Available data Block Start
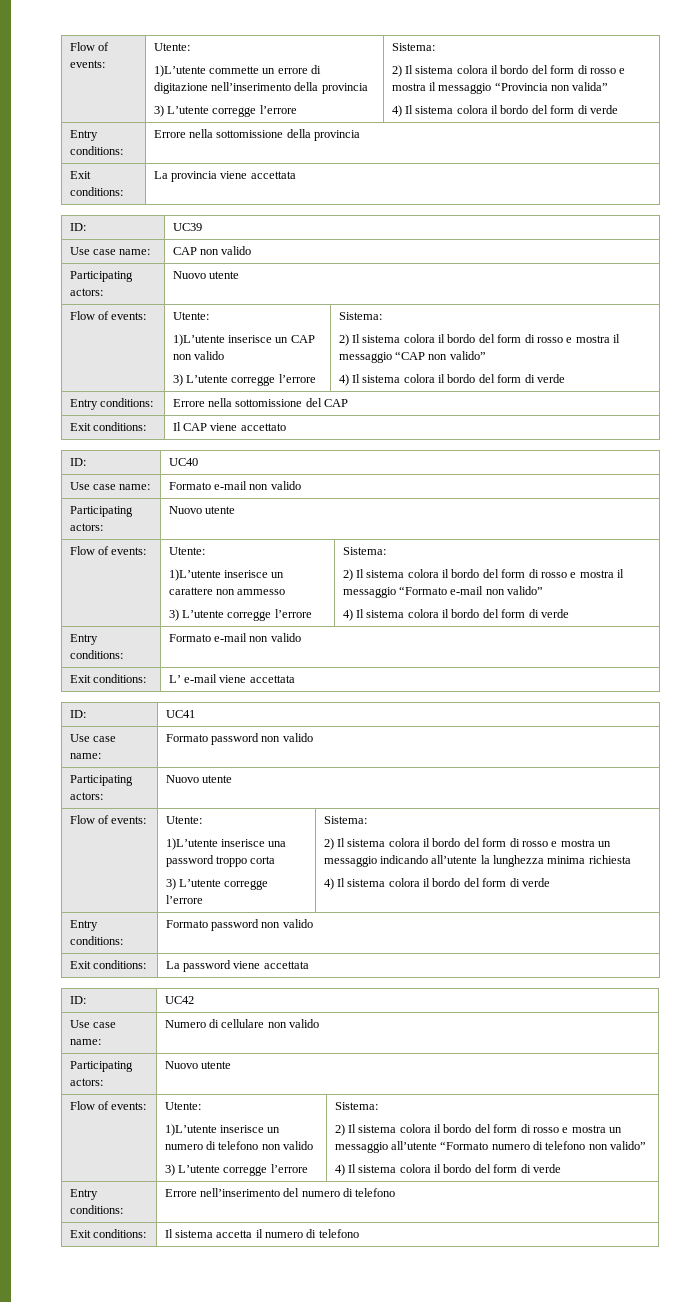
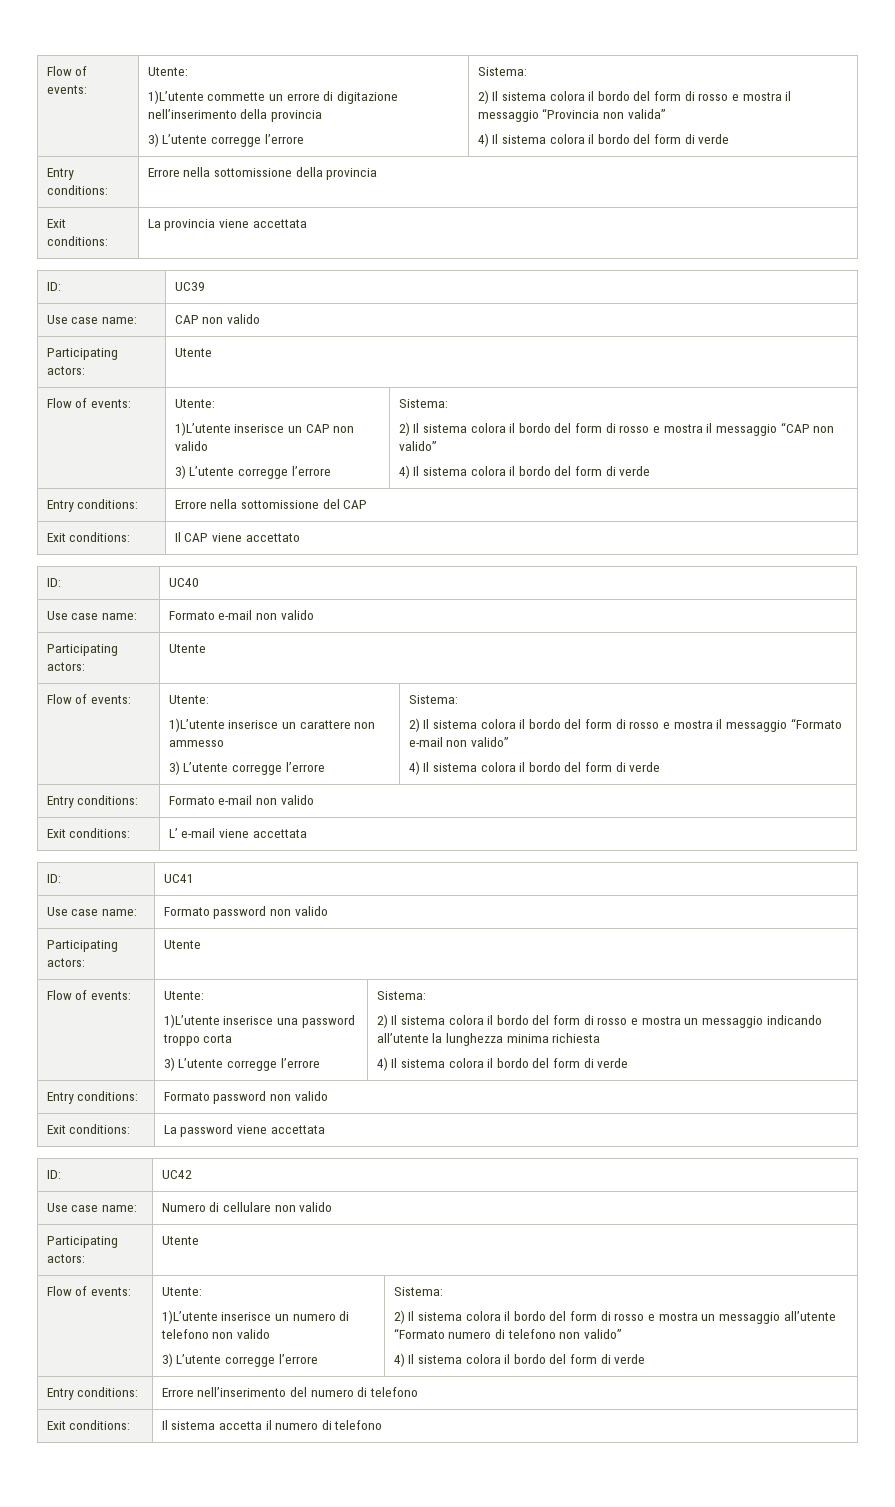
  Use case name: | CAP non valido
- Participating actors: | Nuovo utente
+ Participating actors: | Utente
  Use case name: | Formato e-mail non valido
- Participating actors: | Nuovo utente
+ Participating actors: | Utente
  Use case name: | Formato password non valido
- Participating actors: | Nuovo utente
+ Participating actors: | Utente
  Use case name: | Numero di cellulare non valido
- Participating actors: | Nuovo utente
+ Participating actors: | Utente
Available data Block End
Available data Block Start
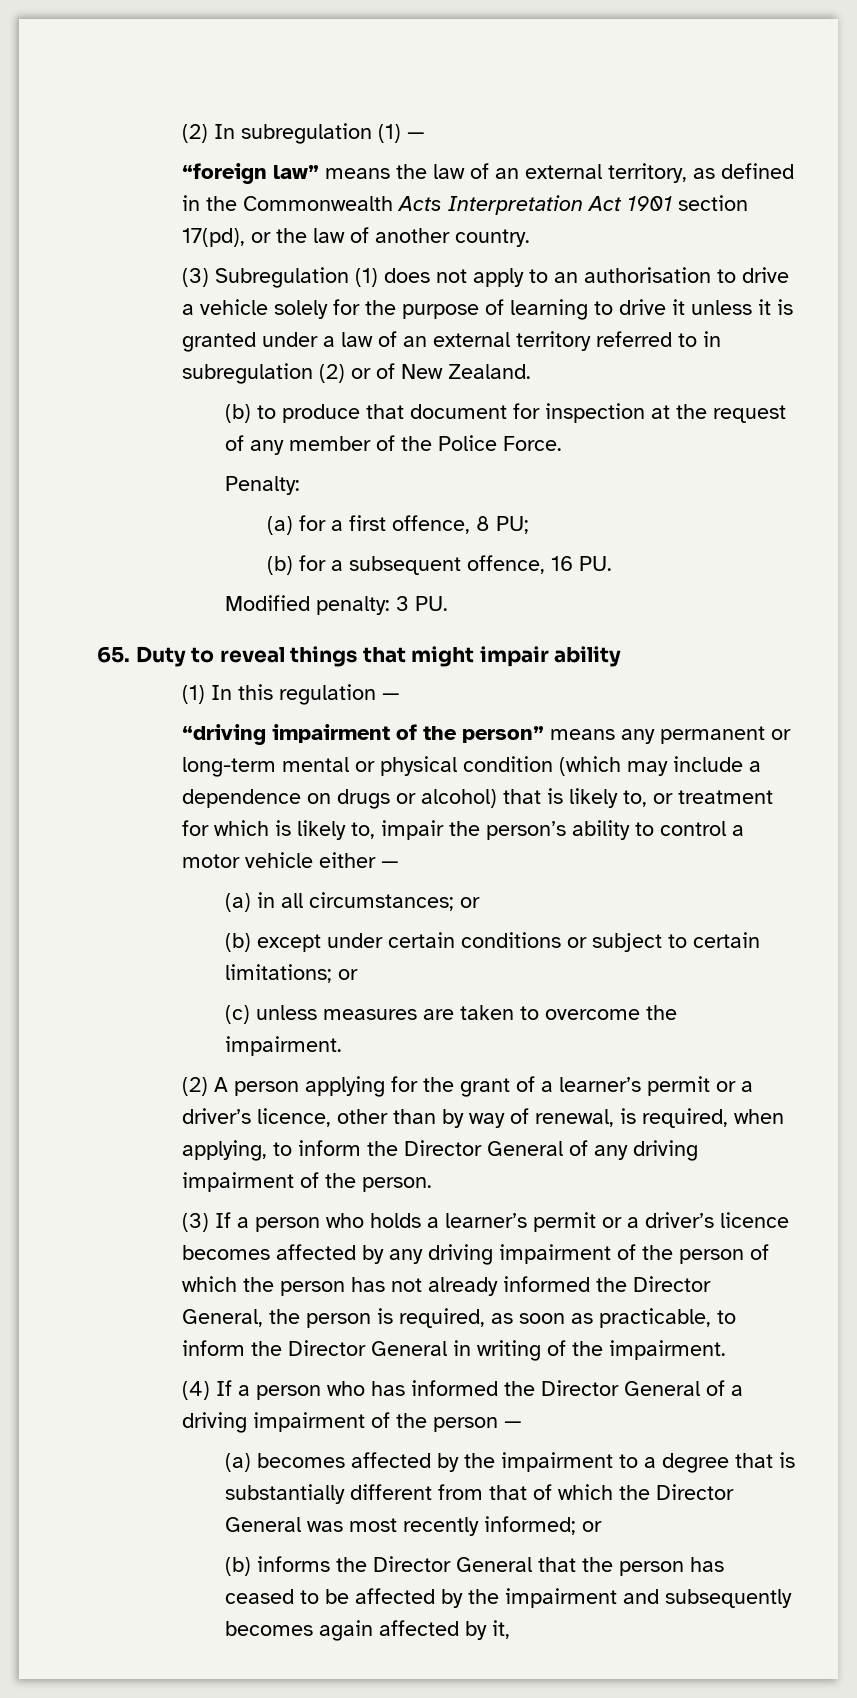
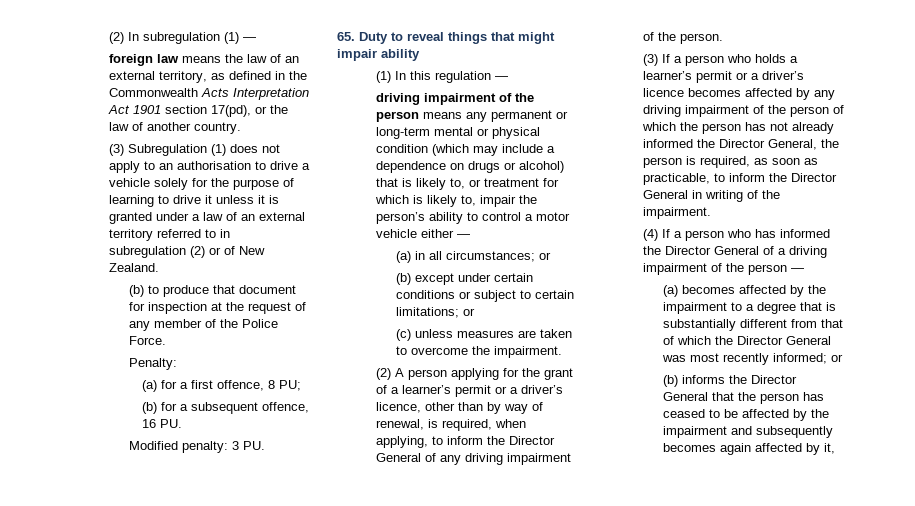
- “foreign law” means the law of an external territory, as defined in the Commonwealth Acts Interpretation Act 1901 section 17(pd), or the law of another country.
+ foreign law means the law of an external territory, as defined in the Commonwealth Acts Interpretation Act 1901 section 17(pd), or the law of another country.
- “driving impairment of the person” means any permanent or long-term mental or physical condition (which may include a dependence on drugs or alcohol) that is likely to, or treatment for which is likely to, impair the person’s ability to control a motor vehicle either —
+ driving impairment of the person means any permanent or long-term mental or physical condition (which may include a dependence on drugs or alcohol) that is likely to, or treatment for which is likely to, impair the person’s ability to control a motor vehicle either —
Available data Block End
Work item:
Only the lines above that include the word "name" belong in the answer; copy each one.

Response to the task:
  Use case name: | CAP non valido
  Use case name: | Formato e-mail non valido
  Use case name: | Formato password non valido
  Use case name: | Numero di cellulare non valido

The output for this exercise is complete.